Factorise
` (x^(2) +y^(2) -z^(2))^(2) - 4x^(2) y^(2) `

To factorize the expression \( (x^2 + y^2 - z^2)^2 - 4x^2y^2 \), we can follow these steps: ### Step 1: Rewrite the expression We start with the expression: \[ (x^2 + y^2 - z^2)^2 - 4x^2y^2 \] Notice that \( 4x^2y^2 \) can be rewritten as \( (2xy)^2 \).
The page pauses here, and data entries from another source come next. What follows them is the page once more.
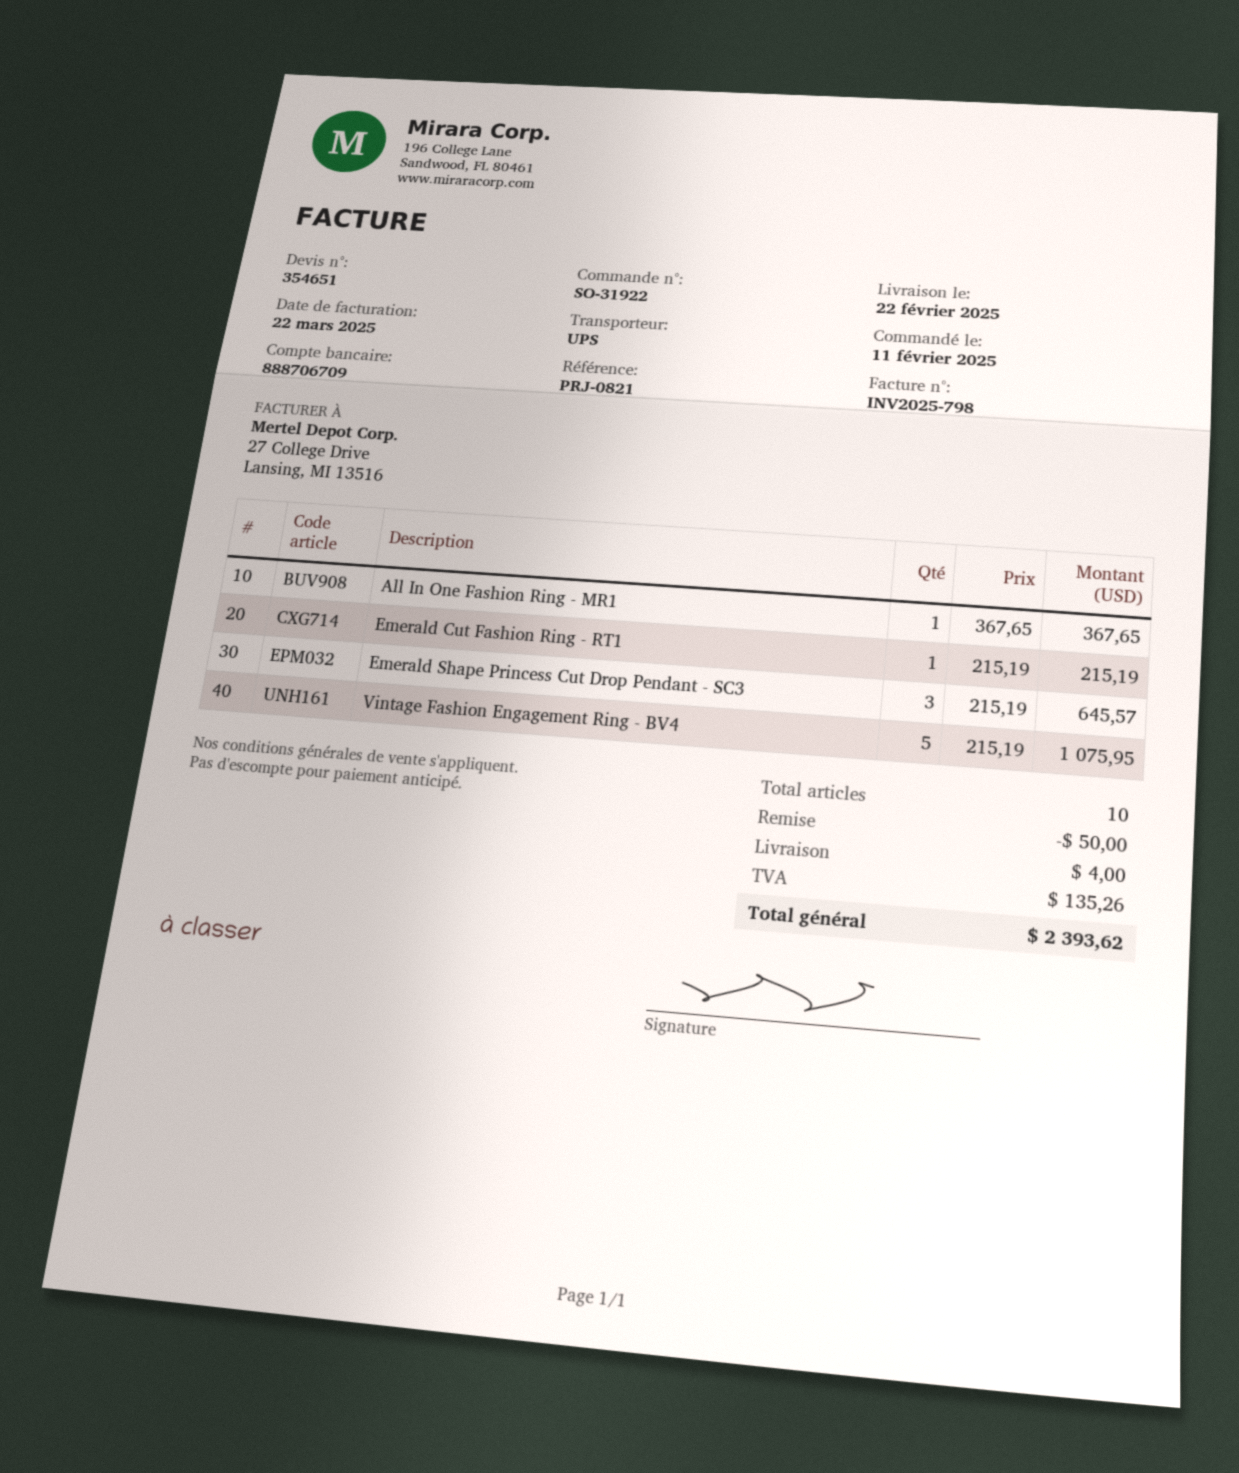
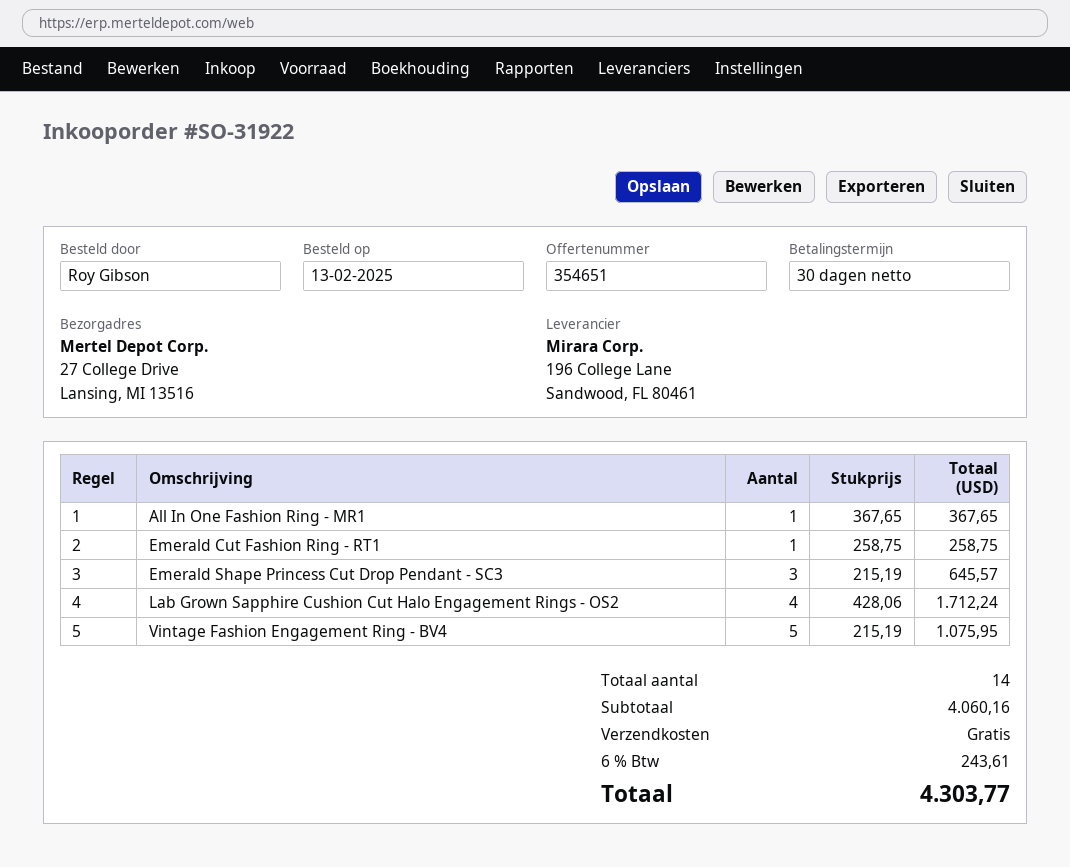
order date: 2025-02-11 -> 2025-02-13
Emerald Cut Fashion Ring - RT1: 1 x 215.19 = 215.19 -> 1 x 258.75 = 258.75
Lab Grown Sapphire Cushion Cut Halo Engagement Rings - OS2: none -> 4 x 428.06 = 1712.24
total quantity: 10 -> 14
discount: 50.00 -> none
shipping: 4.00 -> 0.00
tax: 135.26 -> 243.61
total: 2393.62 -> 4303.77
Therefore, we can express the equation as: \[ (x^2 + y^2 - z^2)^2 - (2xy)^2 \] ### Step 2: Recognize the difference of squares The expression now resembles the difference of squares, which is given by the formula: \[ a^2 - b^2 = (a - b)(a + b) \] In our case, let: - \( a = x^2 + y^2 - z^2 \) - \( b = 2xy \) ### Step 3: Apply the difference of squares formula Now we can apply the difference of squares formula: \[ (x^2 + y^2 - z^2 - 2xy)(x^2 + y^2 - z^2 + 2xy) \] ### Step 4: Simplify the factors Now, we simplify each factor: 1. The first factor: \[ x^2 + y^2 - z^2 - 2xy = (x^2 - 2xy + y^2 - z^2) = (x - y)^2 - z^2 \] This can be further factored as: \[ ((x - y) - z)((x - y) + z) \] 2. The second factor: \[ x^2 + y^2 - z^2 + 2xy = (x^2 + 2xy + y^2 - z^2) = (x + y)^2 - z^2 \] This can also be factored as: \[ ((x + y) - z)((x + y) + z) \] ### Final Result Putting it all together, we have: \[ (x^2 + y^2 - z^2)^2 - 4x^2y^2 = ((x - y) - z)((x - y) + z)((x + y) - z)((x + y) + z) \]